I love this question. Honestly, what do any of us need to believe about ourselves when facing anything new, let alone something like AI that’s so profoundly promising and menacing at the same time?
People need to believe, and they need something to believe in…that could be a future state of themselves, a future state of outcomes where they see the role they played in achieving them, and what their world looks like post outcomes, a future state where they create or become something meaningful. What this all comes down to is a sense of hope and optimism.
People need to believe they are not being replaced by AI. Instead, they are being expanded by it. That’s an experience people have to feel in the work itself.
The first time someone uses AI to see a pattern they couldn’t see, solve a problem that used to overwhelm them, write a better strategy, test a better idea, or make a smarter decision faster, the emotional equation changes. There’s a click that leads to the next step of creativity and potential.
Fear starts to become curiosity.
Curiosity becomes confidence.
Confidence becomes capability.
I like the distinction between being a passenger and being a pilot. A passenger lets AI drive and hopes it knows where it’s going. A pilot brings judgment, taste, curiosity, context, and accountability. The pilot doesn’t outsource thinking. The pilot expands it.
So what do people need to believe?
They need to believe: I can learn this. I can grow with this. I can become more valuable because of this. I can use AI not to do less thinking, but to do better thinking.
How will the relationship between employees and organizations change in this kind of future?
In the very least, the relationship should become less transactional and more transformational.
Employees should be able to ask and answer, “What can I become here?”
That changes the social contract.
Organizations will have to offer more than tools. They’ll have to offer trust, guardrails, next-generation learning trajectory and velocity, experimentation, and meaningful pathways for people to grow. We want people to be more relevant, in-demand, and capable.
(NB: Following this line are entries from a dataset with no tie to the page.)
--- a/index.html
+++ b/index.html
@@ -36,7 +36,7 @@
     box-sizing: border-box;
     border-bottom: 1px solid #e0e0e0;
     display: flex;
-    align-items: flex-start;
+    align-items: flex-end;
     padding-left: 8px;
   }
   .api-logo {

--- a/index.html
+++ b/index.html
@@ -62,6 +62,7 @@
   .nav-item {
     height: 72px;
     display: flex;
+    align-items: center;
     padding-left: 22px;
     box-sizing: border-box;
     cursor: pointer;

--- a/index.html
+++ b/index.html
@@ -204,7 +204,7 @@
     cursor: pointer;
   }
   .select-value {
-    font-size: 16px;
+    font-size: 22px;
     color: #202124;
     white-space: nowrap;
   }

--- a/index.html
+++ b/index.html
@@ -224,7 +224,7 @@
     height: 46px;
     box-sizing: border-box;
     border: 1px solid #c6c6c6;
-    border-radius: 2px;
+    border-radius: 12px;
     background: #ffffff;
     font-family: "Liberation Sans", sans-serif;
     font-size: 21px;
The employee side changes, too. People will have to bring an open mind, curiosity, adaptability, judgment, accountability, and a willingness to keep evolving. In this era of AI Darwinism, standing still becomes its own form of decline. The advantage goes to those who learn, unlearn, and relearn faster.
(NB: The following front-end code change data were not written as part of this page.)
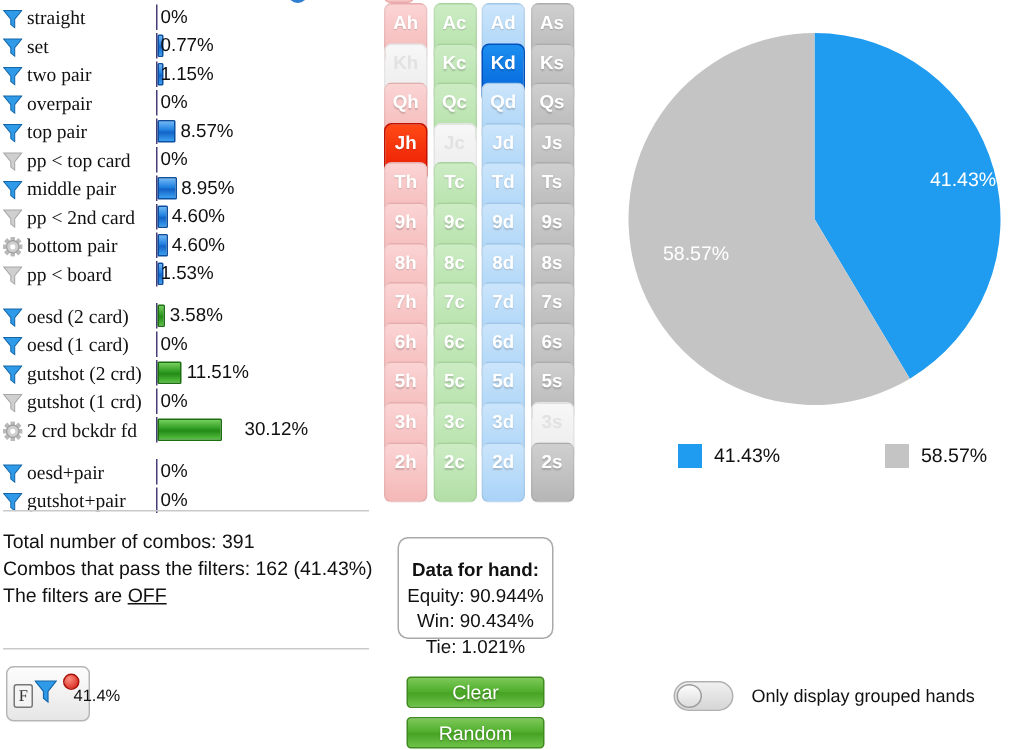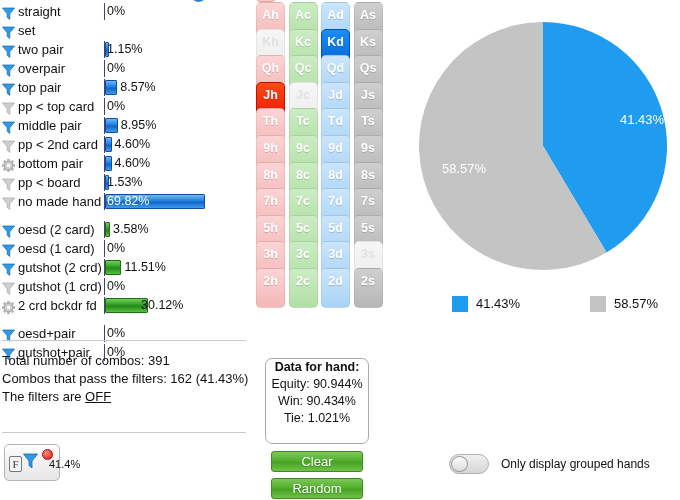--- a/index.html
+++ b/index.html
@@ -26,6 +26,7 @@
   .stat-label {
     position:absolute; left:18px; top:0; font-size:13px; color:#111;
     white-space:nowrap;
+    font-family:Liberation Serif, serif;
   }
   .ficon { position:absolute; left:2px; top:3px; width:13px; height:13px; }
   .bar-area {

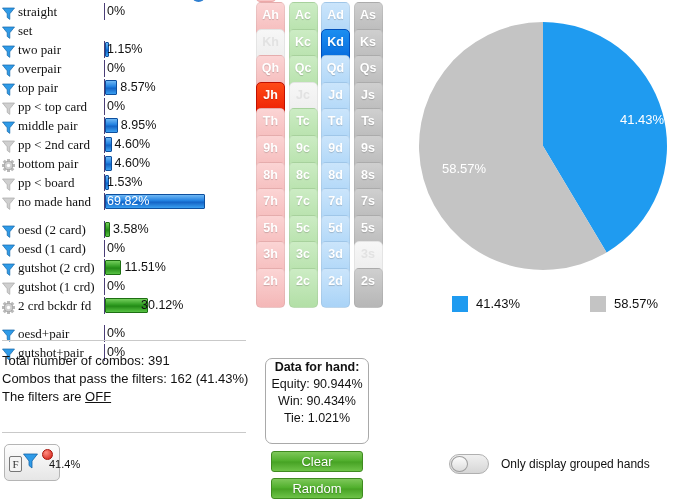--- a/index.html
+++ b/index.html
@@ -169,6 +169,11 @@
               <polygon points="0.5,1 12.5,1 7.8,6.8 7.8,12.4 5.2,10.4 5.2,6.8" fill="#2f9be8" stroke="#1466a8" stroke-width="0.7"></polygon>
             </svg></span>
           <span class="stat-label">set</span>
+          <div class="bar-area">
+            <div class="vline"></div>
+            <div class="bar blue" style="width: 4px;"></div>
+            <div class="bar-val" style="left: 3px;">0.77%</div>
+          </div>
         </div>
         <div class="stat-row">
           <span class="ficon"><svg width="13" height="13" viewBox="0 0 13 13">

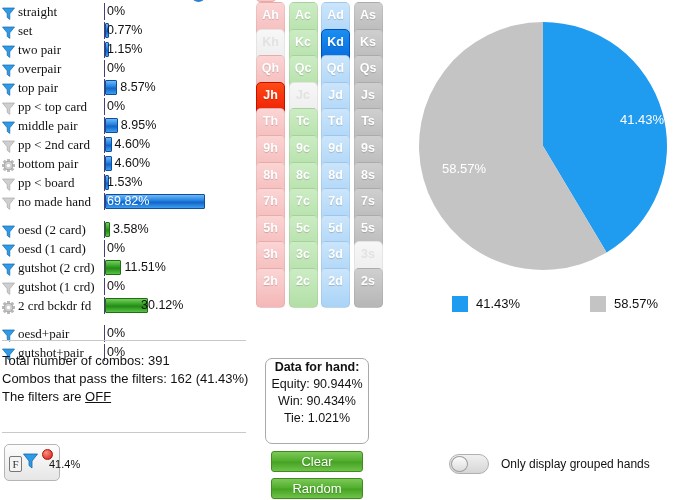--- a/index.html
+++ b/index.html
@@ -270,17 +270,6 @@
             <div class="bar-val" style="left: 3px;">1.53%</div>
           </div>
         </div>
-        <div class="stat-row">
-          <span class="ficon"><svg width="13" height="13" viewBox="0 0 13 13">
-              <polygon points="0.5,1 12.5,1 7.8,6.8 7.8,12.4 5.2,10.4 5.2,6.8" fill="#cfcfcf" stroke="#a8a8a8" stroke-width="0.7"></polygon>
-            </svg></span>
-          <span class="stat-label">no made hand</span>
-          <div class="bar-area">
-            <div class="vline"></div>
-            <div class="bar blue" style="width: 99.8426px;"></div>
-            <div class="bar-val inside">69.82%</div>
-          </div>
-        </div>
         <div style="height: 9px;"></div>
         <div class="stat-row">
           <span class="ficon"><svg width="13" height="13" viewBox="0 0 13 13">

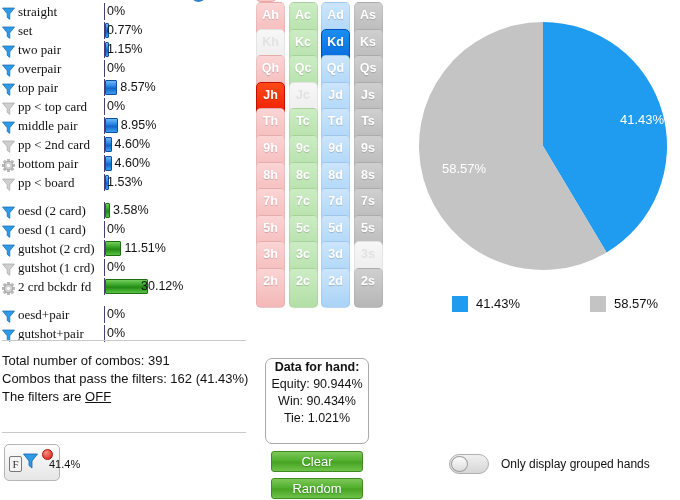--- a/index.html
+++ b/index.html
@@ -428,6 +428,12 @@
         <div class="card c3 s-s">7s</div>
       </div>
       <div class="card-row">
+        <div class="card c0 s-h">6h</div>
+        <div class="card c1 s-c">6c</div>
+        <div class="card c2 s-d">6d</div>
+        <div class="card c3 s-s">6s</div>
+      </div>
+      <div class="card-row">
         <div class="card c0 s-h">5h</div>
         <div class="card c1 s-c">5c</div>
         <div class="card c2 s-d">5d</div>

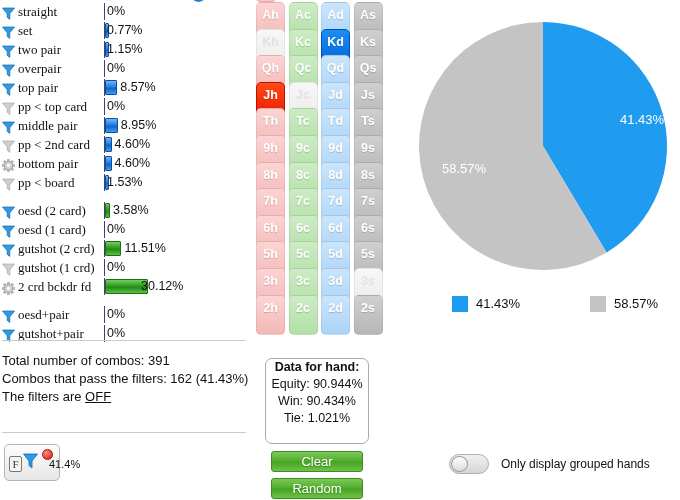--- a/index.html
+++ b/index.html
@@ -330,7 +330,7 @@
           <div class="bar-area">
             <div class="vline"></div>
             <div class="bar green" style="width: 43.0716px;"></div>
-            <div class="bar-val" style="left: 37px;">30.12%</div>
+            <div class="bar-val" style="left: 59px;">30.12%</div>
           </div>
         </div>
         <div style="height: 9px;"></div>

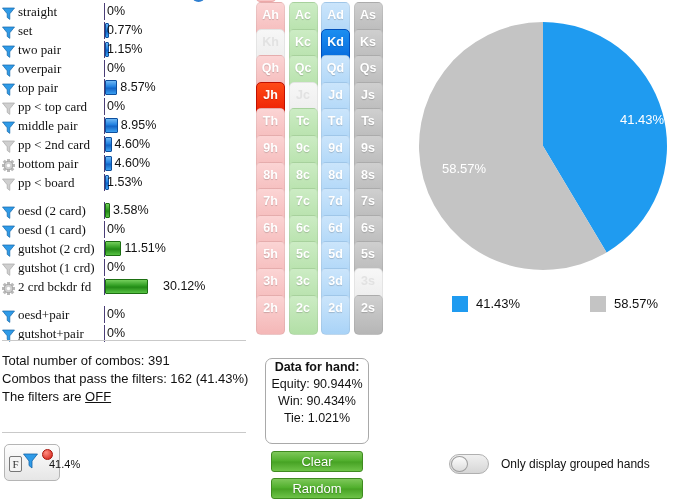--- a/index.html
+++ b/index.html
@@ -101,9 +101,9 @@
 
   
   #data-box {
-    position:absolute; left:265px; top:358px; width:104px; height:86px;
+    position:absolute; left:265px; top:358px; width:104px; height:68px;
     background:#fff; border:1px solid #a9a9a9; border-radius:7px;
-    text-align:center; padding-top:0;
+    text-align:center; padding-top:13px;
   }
   #data-box .title { font-size:12.5px; font-weight:bold; color:#111; line-height:17px; }
   #data-box .line { font-size:12.5px; color:#111; line-height:17px; }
The real story, the real opportunity, is employee plus intelligence, inside organizations courageous enough to redesign work around human potential.
Humans must rise into more of what makes work meaningful: judgment, empathy, imagination, ethics, taste, storytelling, sensemaking, and leadership.
The companies that understand this will start helping employees grow into tomorrow’s possibilities.
What gives you the most excitement about where this is heading?
What excites me most is how people become more powerful, more mindful, and more human with AI.
What excites me is the possibility of augmentation. People who were once limited by time, access, budget, hierarchy, or even self-doubt can now think with a new kind of companion. They can learn faster. See patterns sooner. Prototype ideas. Challenge assumptions. Tell better stories. Make better decisions. Explore “what if” without waiting six months for permission and a steering committee or navigating unnecessary politics and bureaucracy because they have different questions and ideas.
That’s the promise of AIQ: Augmented Intelligence Quotient. The real question isn’t, “Are people using AI?” The question is, “Are people becoming more capable because of AI?” Are they becoming more curious, more creative, more discerning, more courageous?
That’s the human opportunity.
I’m optimistic because this is a rare moment to redesign work around augmented human potential. This moment requires new leadership. Vision and an articulated future motivating state. Governance. Ethics. Discernment. Taste. Humanity.
If we get this right, AI doesn’t replace the human story. It gives more people the power to write the next chapter.
That’s what excites me. The future doesn’t belong to AI. It belongs to people and organizations willing to think differently with it.
This moment becomes a new way of becoming.